• MATERIAL PROVIDED
★ ★ ★ ★ ★
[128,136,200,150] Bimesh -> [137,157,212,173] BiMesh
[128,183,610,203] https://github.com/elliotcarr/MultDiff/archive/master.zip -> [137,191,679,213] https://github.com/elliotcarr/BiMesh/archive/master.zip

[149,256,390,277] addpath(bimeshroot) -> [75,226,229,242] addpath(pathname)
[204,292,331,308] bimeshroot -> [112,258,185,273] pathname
★ ★ ★ ★ ★
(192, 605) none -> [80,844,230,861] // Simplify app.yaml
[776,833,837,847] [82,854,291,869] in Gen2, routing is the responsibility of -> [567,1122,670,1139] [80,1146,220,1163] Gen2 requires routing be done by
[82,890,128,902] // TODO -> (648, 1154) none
★ ★ ★ ★ ★
• EXERCISE DESCRIPTION
Everything starting at the line containing "[149,256,390,277] addpath(bimeshroot) ->" and ending at the line containing "[204,292,331,308] bimeshroot ->" in the records above should be repeated exactly, and only that.

• OUTPUT OF THE EXERCISE
[149,256,390,277] addpath(bimeshroot) -> [75,226,229,242] addpath(pathname)
[204,292,331,308] bimeshroot -> [112,258,185,273] pathname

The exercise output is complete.